AIM OF THE EXERCISE. Among the records below, find the lines with the word "believe" and copy them.

Before-and-after change records.
********

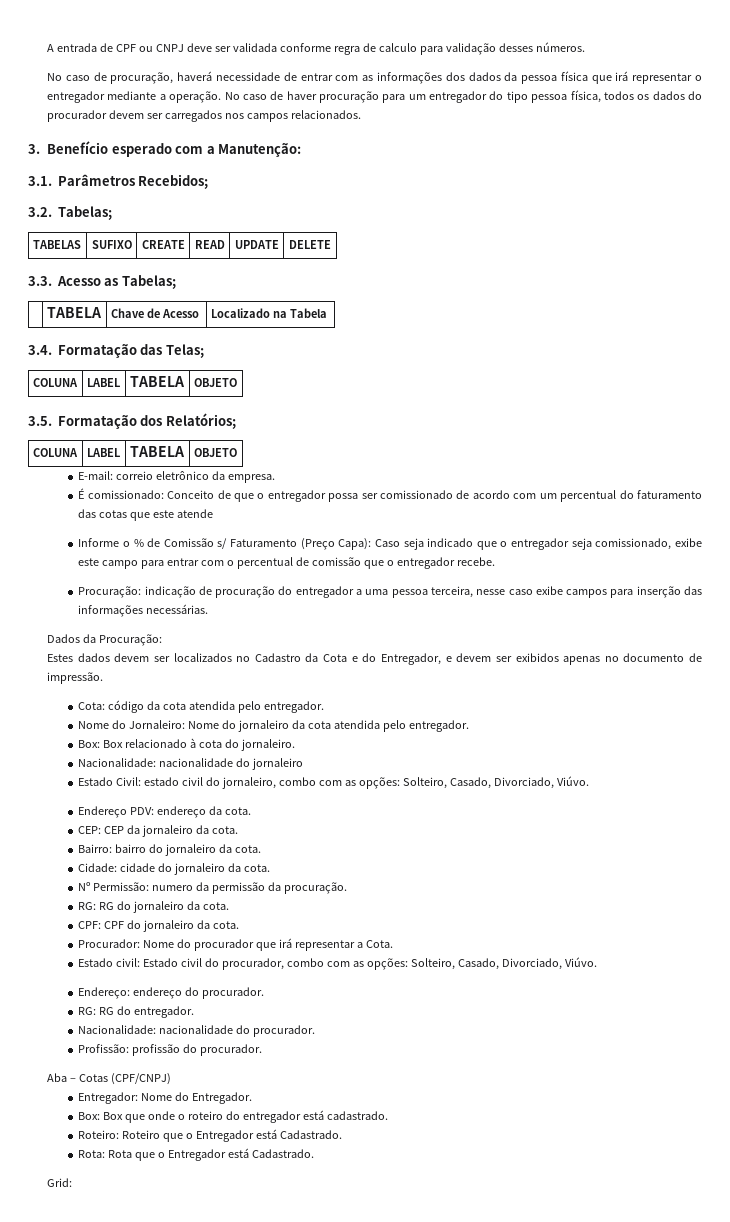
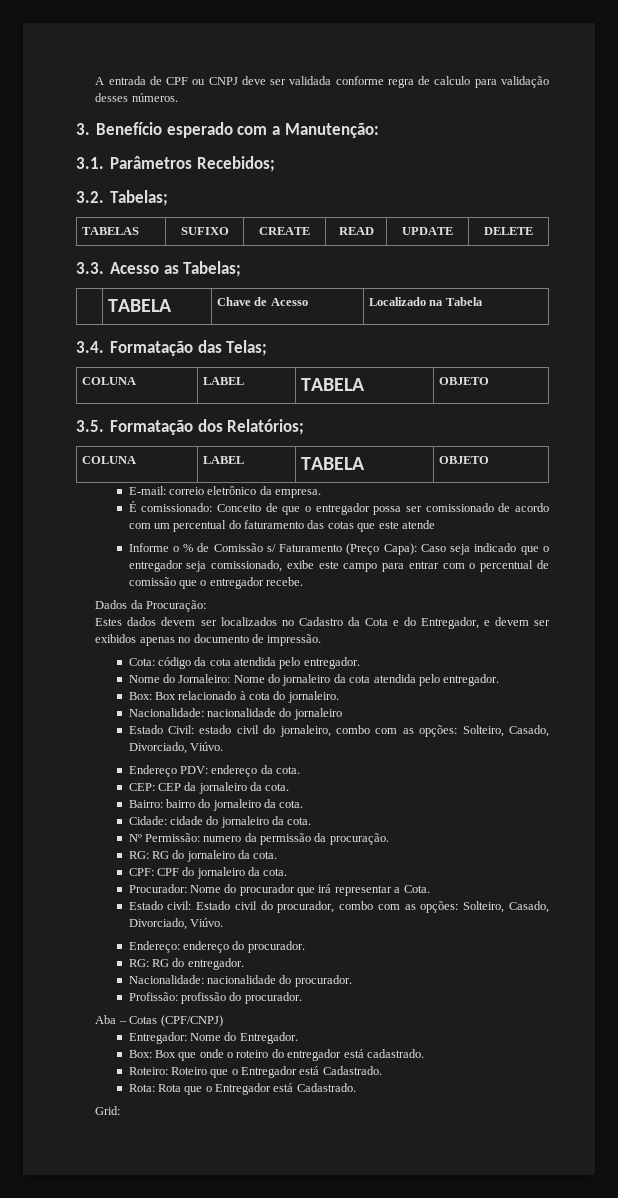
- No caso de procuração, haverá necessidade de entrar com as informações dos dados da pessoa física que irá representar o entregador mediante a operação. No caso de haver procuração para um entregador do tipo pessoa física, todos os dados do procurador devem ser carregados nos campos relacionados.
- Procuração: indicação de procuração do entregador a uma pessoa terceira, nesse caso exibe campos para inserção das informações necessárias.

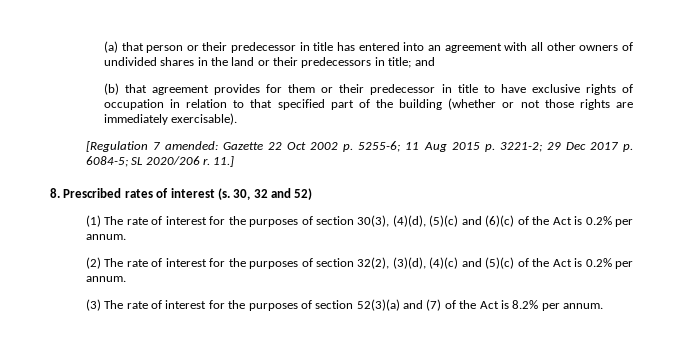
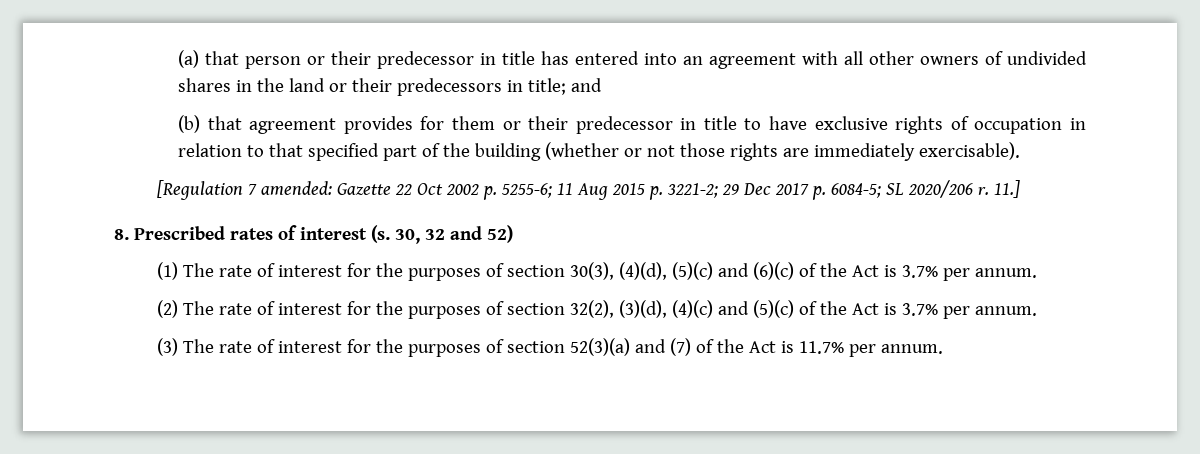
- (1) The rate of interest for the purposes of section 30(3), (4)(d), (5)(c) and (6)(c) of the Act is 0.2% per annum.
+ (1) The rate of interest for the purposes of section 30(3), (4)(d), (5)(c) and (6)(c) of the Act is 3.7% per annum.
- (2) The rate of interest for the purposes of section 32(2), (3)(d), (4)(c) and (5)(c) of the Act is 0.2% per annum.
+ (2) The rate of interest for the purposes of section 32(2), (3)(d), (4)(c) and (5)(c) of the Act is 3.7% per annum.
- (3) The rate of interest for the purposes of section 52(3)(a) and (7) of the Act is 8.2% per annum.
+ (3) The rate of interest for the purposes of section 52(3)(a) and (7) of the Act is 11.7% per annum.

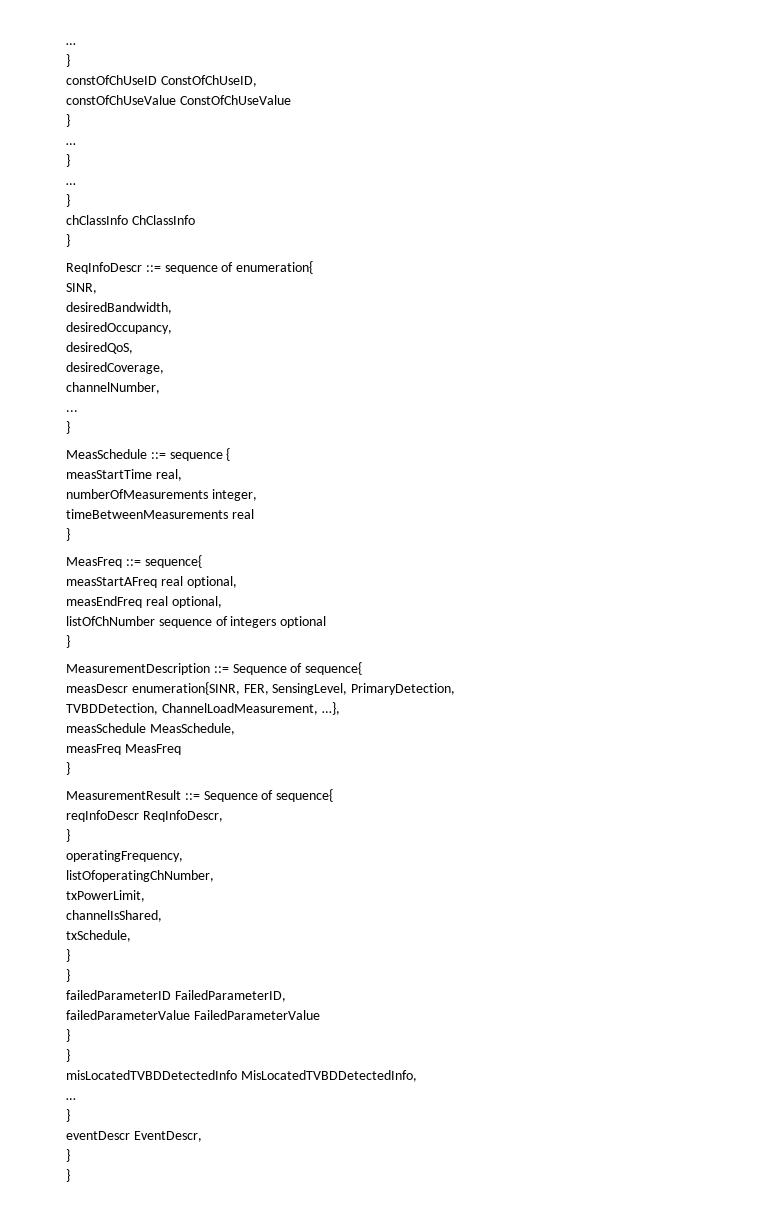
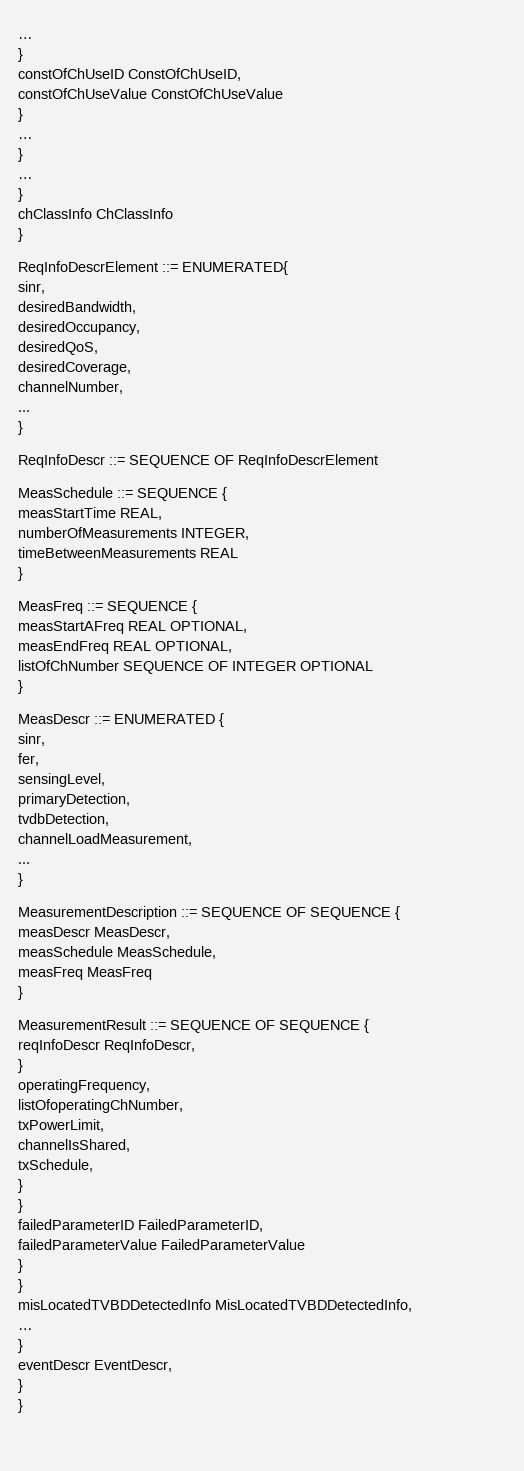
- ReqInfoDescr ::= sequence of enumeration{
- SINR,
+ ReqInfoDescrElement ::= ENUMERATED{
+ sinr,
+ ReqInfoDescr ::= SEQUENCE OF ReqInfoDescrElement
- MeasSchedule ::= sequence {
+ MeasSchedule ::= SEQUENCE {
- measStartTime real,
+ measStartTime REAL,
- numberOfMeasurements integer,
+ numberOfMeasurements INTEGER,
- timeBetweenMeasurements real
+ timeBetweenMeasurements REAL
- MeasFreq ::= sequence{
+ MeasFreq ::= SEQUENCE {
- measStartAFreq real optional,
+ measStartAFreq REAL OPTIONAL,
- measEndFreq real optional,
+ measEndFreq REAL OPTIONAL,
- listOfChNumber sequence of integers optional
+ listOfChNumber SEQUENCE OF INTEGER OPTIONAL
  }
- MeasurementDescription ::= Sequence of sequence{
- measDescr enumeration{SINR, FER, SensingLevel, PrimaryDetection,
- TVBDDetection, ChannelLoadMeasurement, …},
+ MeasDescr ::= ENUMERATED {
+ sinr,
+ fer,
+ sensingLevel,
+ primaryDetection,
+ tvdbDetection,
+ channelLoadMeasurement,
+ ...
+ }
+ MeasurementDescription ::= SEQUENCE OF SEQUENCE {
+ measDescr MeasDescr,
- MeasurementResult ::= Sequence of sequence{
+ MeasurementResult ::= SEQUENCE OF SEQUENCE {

********

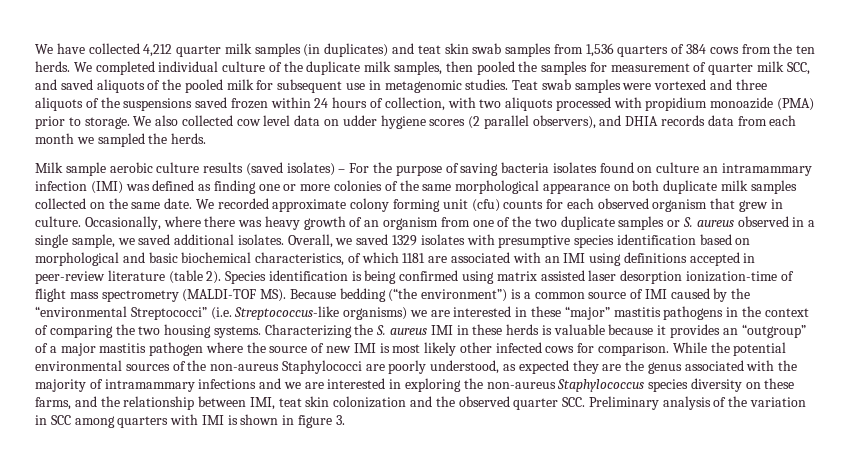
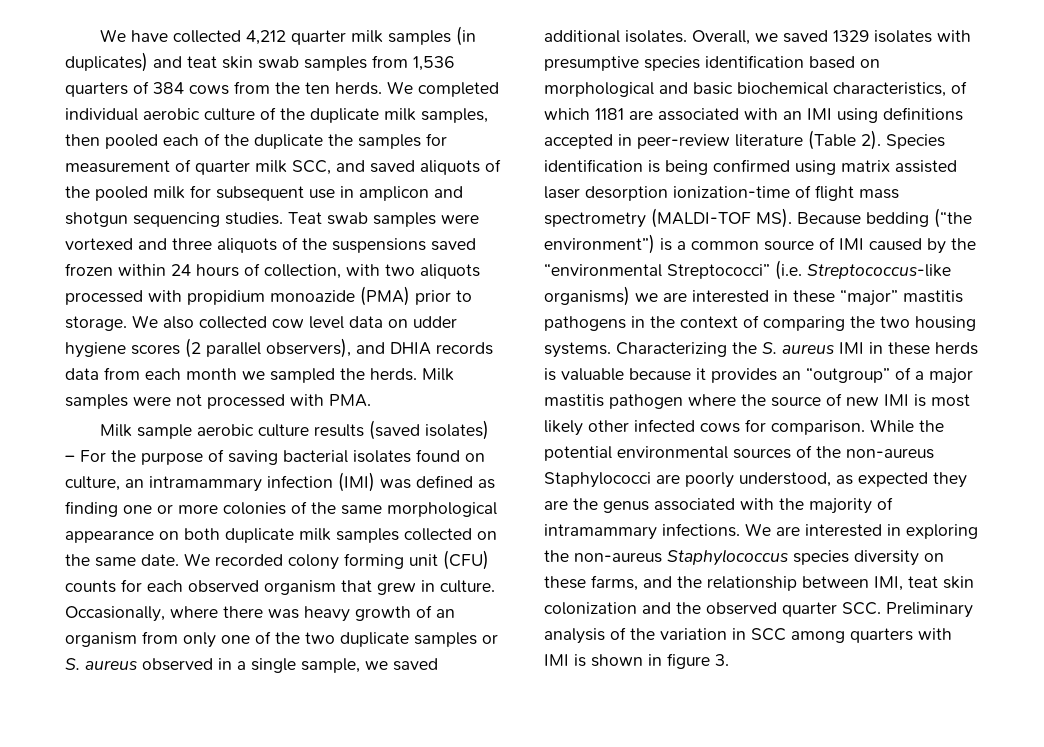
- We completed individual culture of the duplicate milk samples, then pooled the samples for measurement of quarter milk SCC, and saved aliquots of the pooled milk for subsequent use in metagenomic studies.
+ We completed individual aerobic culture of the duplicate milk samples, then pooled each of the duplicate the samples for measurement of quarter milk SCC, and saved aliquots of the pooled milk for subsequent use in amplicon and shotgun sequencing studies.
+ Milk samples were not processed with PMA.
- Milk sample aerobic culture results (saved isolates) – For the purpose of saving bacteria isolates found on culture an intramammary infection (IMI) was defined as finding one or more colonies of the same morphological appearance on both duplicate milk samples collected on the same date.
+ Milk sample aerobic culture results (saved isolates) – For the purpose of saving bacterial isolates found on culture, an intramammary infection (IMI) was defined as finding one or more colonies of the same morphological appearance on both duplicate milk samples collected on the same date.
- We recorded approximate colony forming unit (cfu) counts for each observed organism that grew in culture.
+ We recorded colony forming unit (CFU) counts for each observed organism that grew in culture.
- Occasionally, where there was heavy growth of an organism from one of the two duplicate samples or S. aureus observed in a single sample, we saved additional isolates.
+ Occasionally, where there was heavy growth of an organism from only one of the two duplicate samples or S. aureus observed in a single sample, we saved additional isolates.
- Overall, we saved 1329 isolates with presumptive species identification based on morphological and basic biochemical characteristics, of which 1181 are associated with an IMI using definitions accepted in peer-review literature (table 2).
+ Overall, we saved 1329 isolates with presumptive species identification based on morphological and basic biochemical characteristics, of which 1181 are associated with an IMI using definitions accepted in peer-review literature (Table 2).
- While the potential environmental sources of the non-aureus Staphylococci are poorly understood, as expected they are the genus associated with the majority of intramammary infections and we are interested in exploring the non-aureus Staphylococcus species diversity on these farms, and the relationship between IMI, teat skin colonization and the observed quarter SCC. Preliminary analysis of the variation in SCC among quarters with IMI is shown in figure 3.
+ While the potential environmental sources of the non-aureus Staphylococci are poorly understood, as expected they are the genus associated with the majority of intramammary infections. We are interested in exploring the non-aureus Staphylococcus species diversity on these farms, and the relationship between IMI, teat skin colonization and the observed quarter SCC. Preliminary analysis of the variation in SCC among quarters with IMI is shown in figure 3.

********

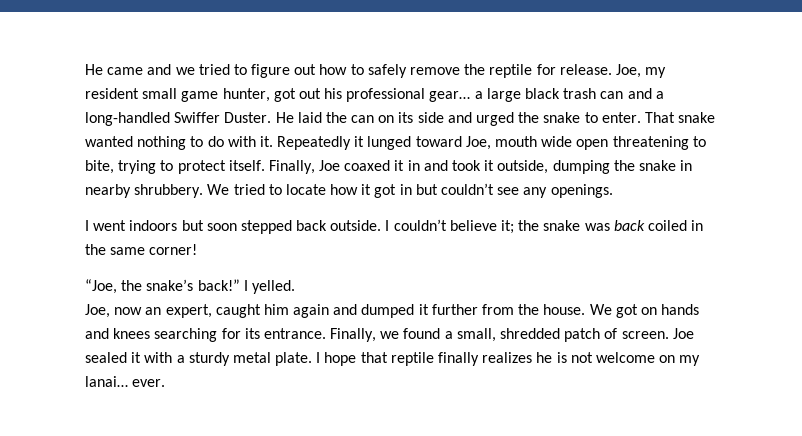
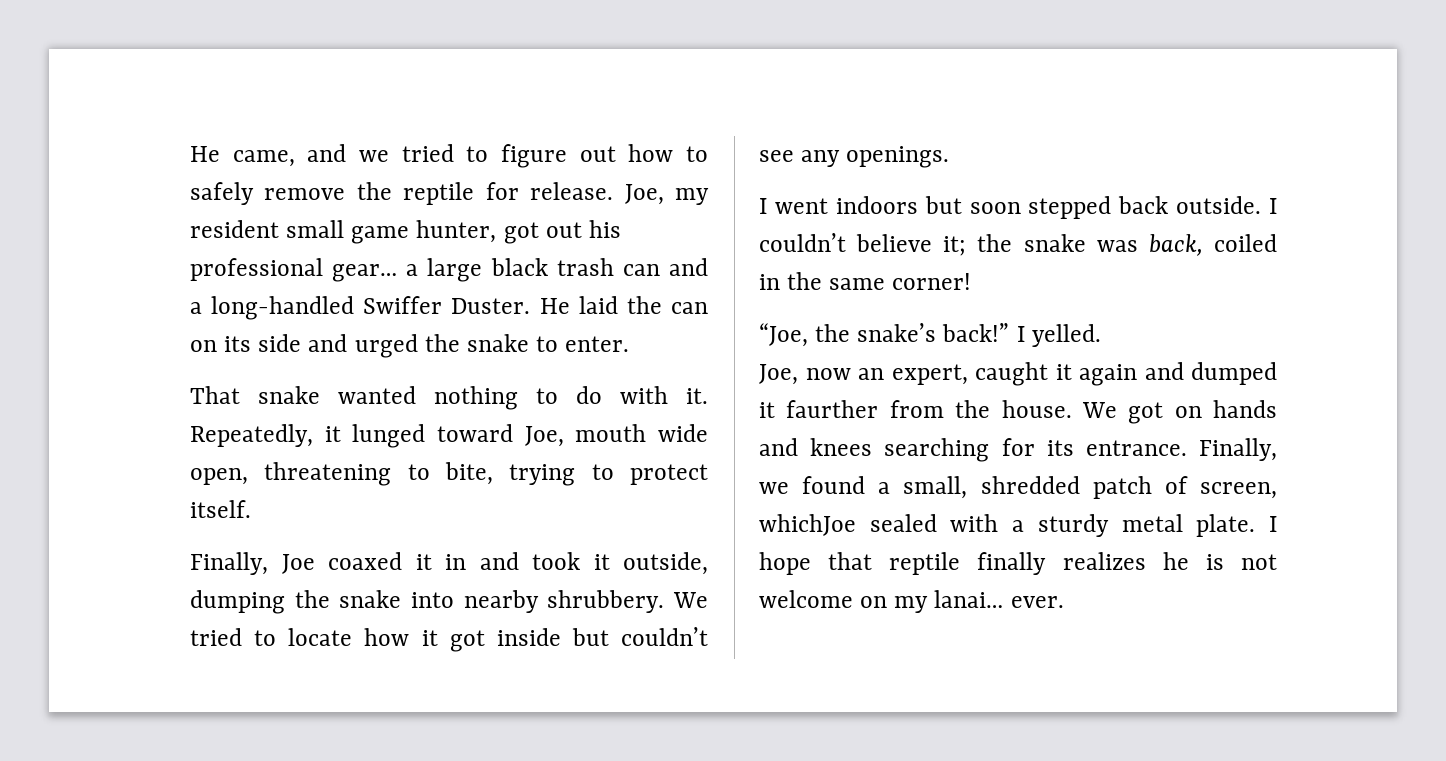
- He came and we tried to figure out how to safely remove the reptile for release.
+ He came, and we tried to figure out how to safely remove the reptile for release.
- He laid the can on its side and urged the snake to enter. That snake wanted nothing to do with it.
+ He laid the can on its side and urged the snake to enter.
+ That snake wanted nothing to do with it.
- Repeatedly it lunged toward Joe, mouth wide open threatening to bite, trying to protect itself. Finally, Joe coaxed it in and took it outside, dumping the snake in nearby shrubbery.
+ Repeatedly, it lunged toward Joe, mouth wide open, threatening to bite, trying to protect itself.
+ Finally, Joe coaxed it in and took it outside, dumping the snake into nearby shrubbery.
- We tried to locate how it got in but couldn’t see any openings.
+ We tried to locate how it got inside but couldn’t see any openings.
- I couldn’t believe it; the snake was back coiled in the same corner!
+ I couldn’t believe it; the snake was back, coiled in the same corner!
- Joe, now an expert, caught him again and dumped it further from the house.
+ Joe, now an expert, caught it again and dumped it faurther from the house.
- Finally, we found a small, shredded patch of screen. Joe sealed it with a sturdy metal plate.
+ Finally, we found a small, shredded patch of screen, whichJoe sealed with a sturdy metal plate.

********

YOUR SOLUTION.
- I couldn’t believe it; the snake was back coiled in the same corner!
+ I couldn’t believe it; the snake was back, coiled in the same corner!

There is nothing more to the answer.